1CVSSP, University of Surrey, United Kingdom
Sign Language Production (SLP) faces a fundamental trade-off: direct text-to-pose models suffer from regression-to-the-mean effects, while dictionary-retrieval methods produce disjointed transitions. To resolve this, we propose a novel training paradigm that leverages sparse keyframes to capture the underlying kinematic distribution of human signing. By generating dense motion from discrete anchors, our approach mitigates regression-to-the-mean while ensuring fluid articulation. To achieve this at scale, we introduce FAST, an ultra-efficient sign segmentation model that automatically mines precise temporal boundaries. We then present SignSparK, a Conditional Flow Matching (CFM) framework that utilizes these temporal anchors to synthesize 3D signing sequences.

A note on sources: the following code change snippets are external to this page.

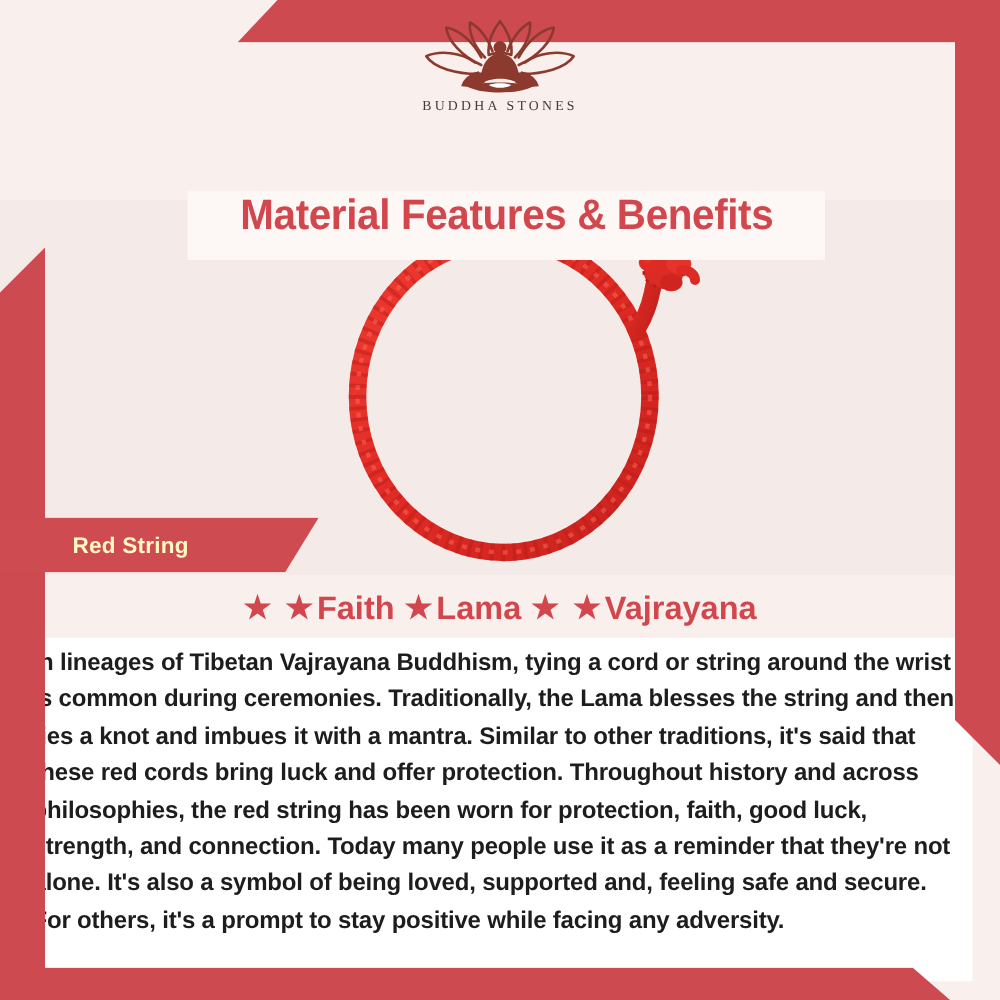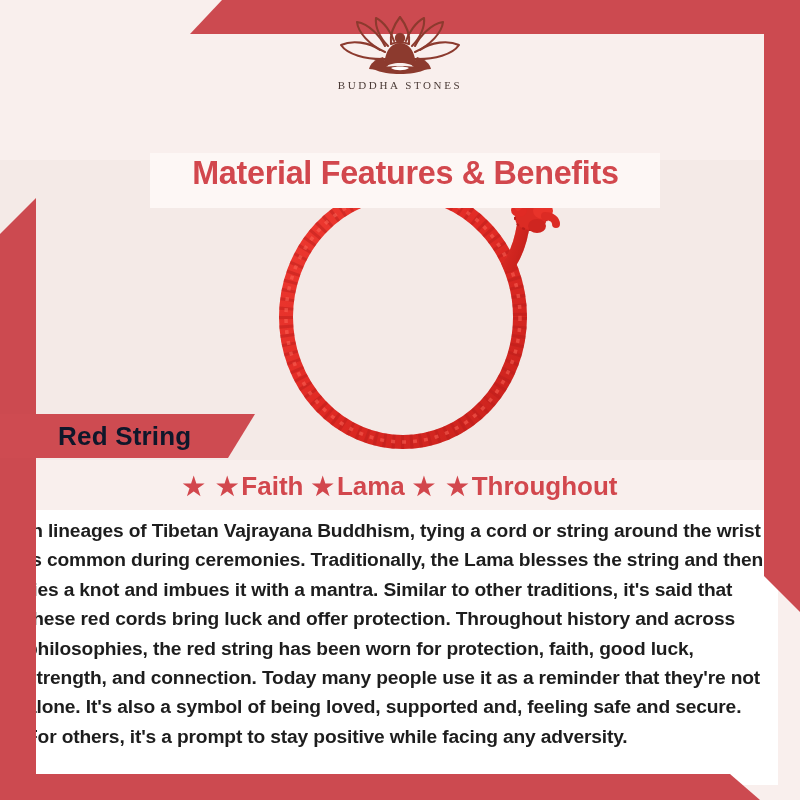"Red String" .label-band .label-text { color: #0f172a -> #fef9c3; font-size: 26px -> 18px }
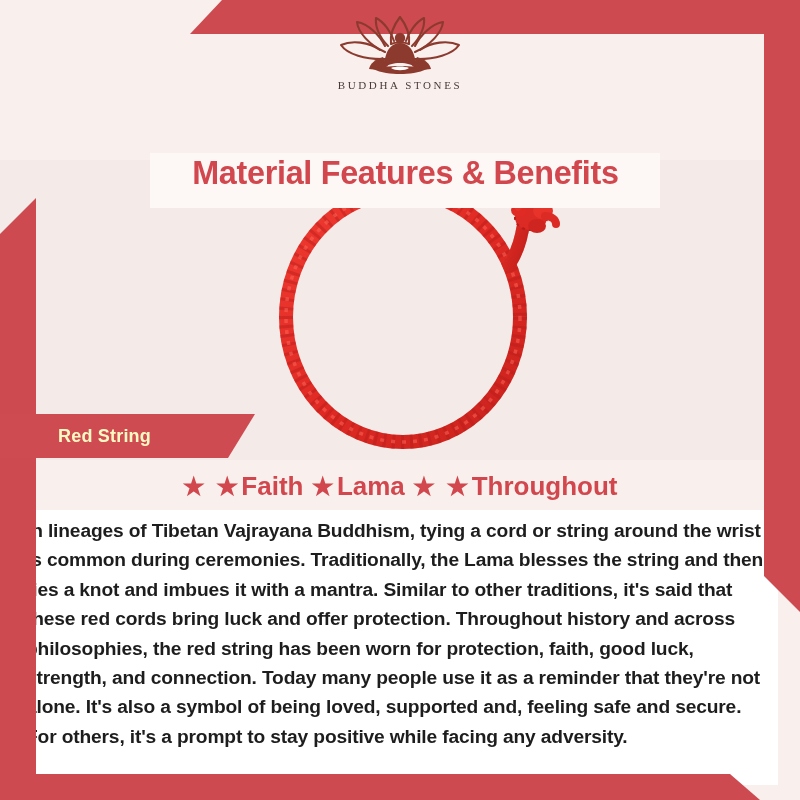"Throughout" span { text: Throughout -> Vajrayana }
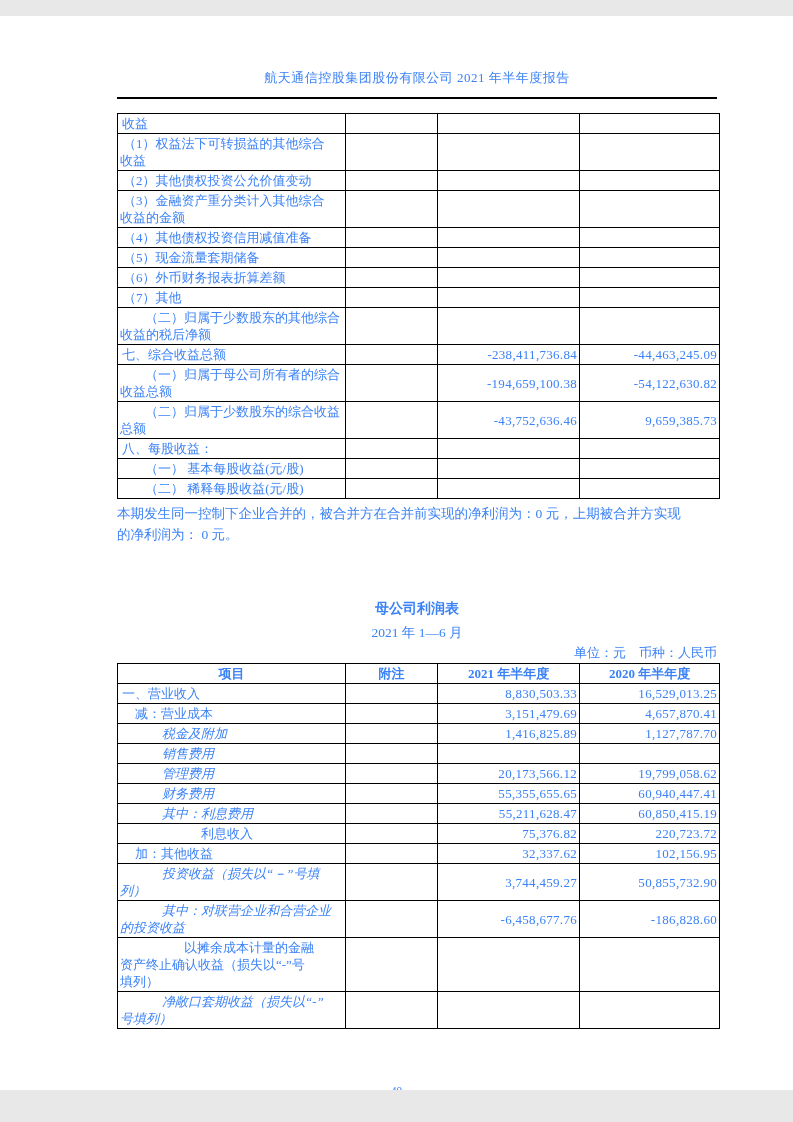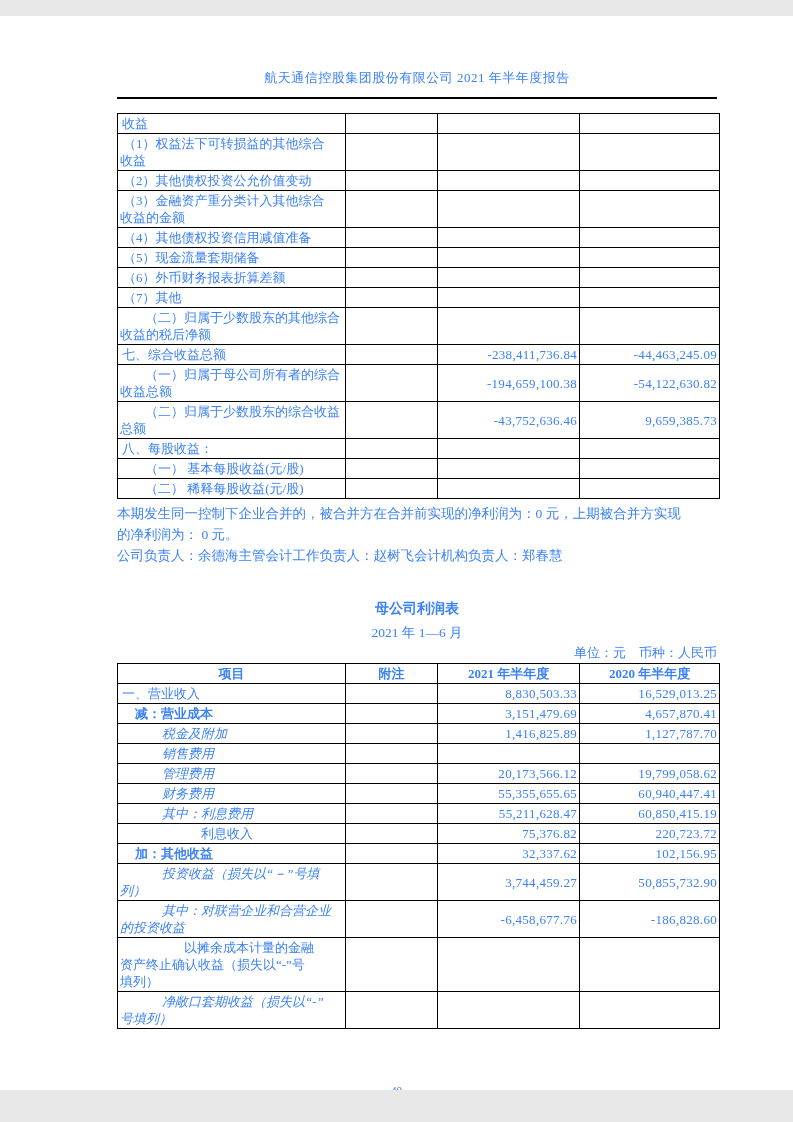"公司负责人：余德海主管会计工作负责人：赵树飞会计机构负责人：郑春慧" p.officers-note { html: <p>公司负责人：余德海主管会计工作负责人：赵树飞会计机构负责人：郑春慧</p> -> none }
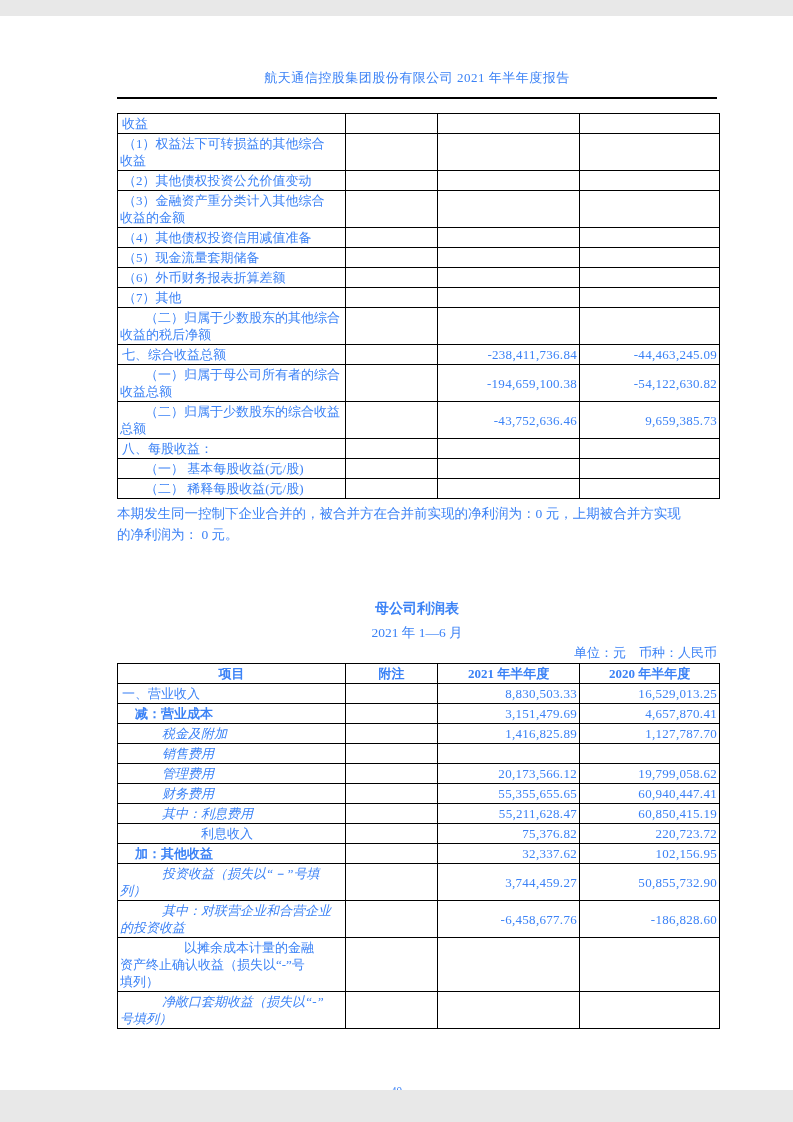"减：营业成本" .ind-2 { font-weight: bold -> none }
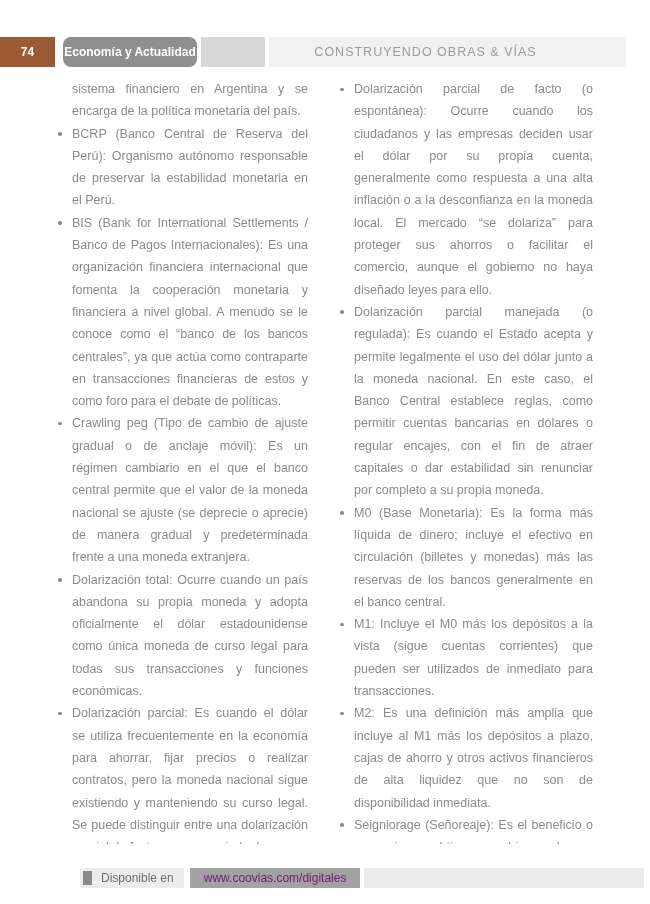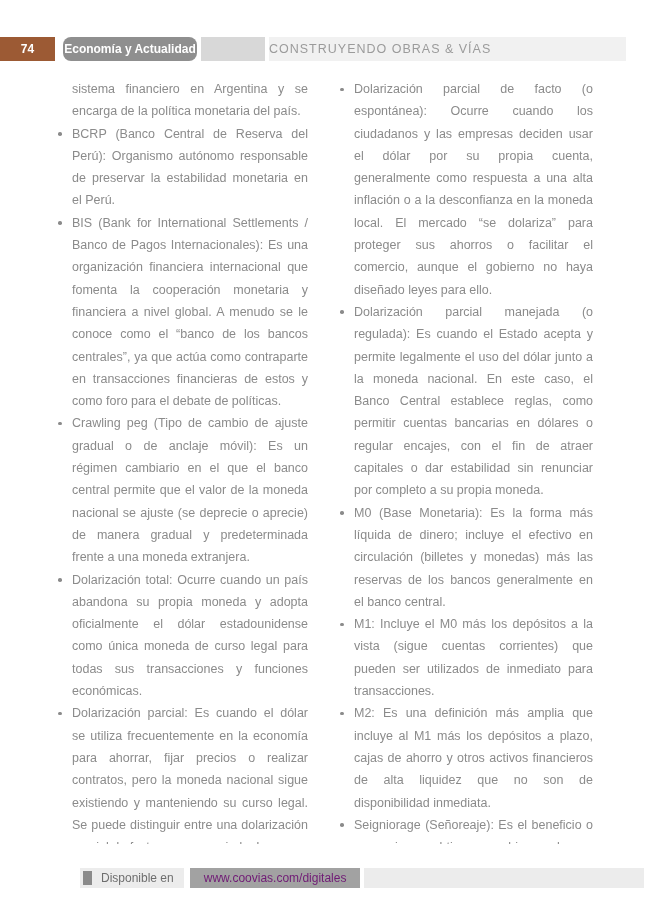"74" .header { height: 24px -> 30px }
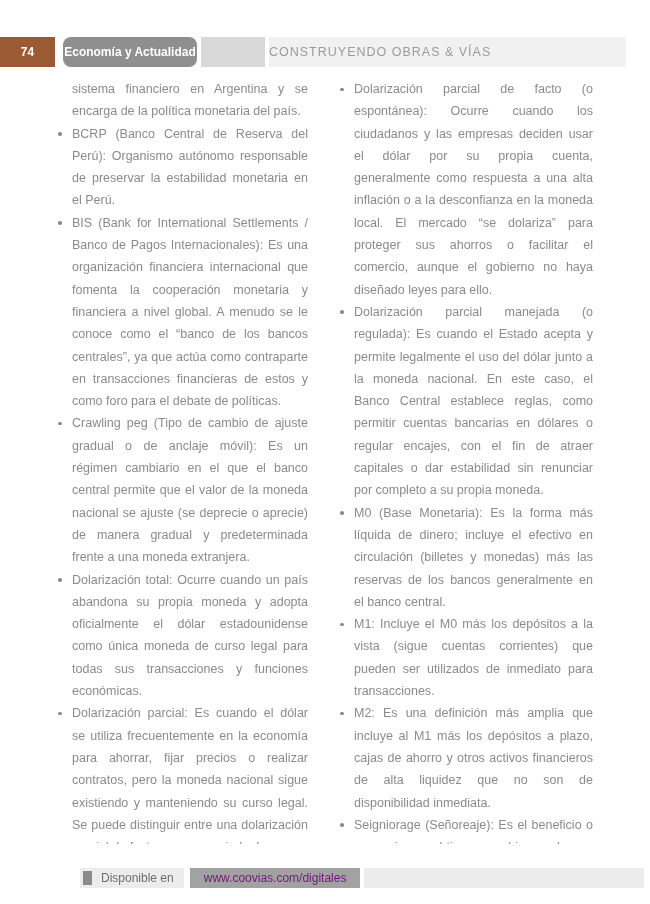"CONSTRUYENDO OBRAS & VÍAS" .strip { justify-content: flex-start -> center }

This keyframe-driven formulation also unlocks Keyframe-to-Pose (KF2P) generation, making precise spatiotemporal editing of signing sequences possible. Furthermore, SignSparK scales across four distinct sign languages, constituting the largest multilingual SLP framework to date, and integrates 3D Gaussian Splatting for photorealistic rendering. Extensive evaluations demonstrate that SignSparK achieves state-of-the-art across diverse SLP tasks and multilingual benchmarks.
Fig. 2 — (a) FAST model architecture: frozen WiLoR hand features pass through parallel 1D-Conv streams, a Two-Stream Mixer, and a Transformer to predict per-frame BIO tags. (b) Keyframe selection policy extracting onset → mid → offset per sign segment.
Fig. 3 — SignSparK framework: 3D feature extraction → FAST keyframe selection → CFM synthesis → 3DGS rendering.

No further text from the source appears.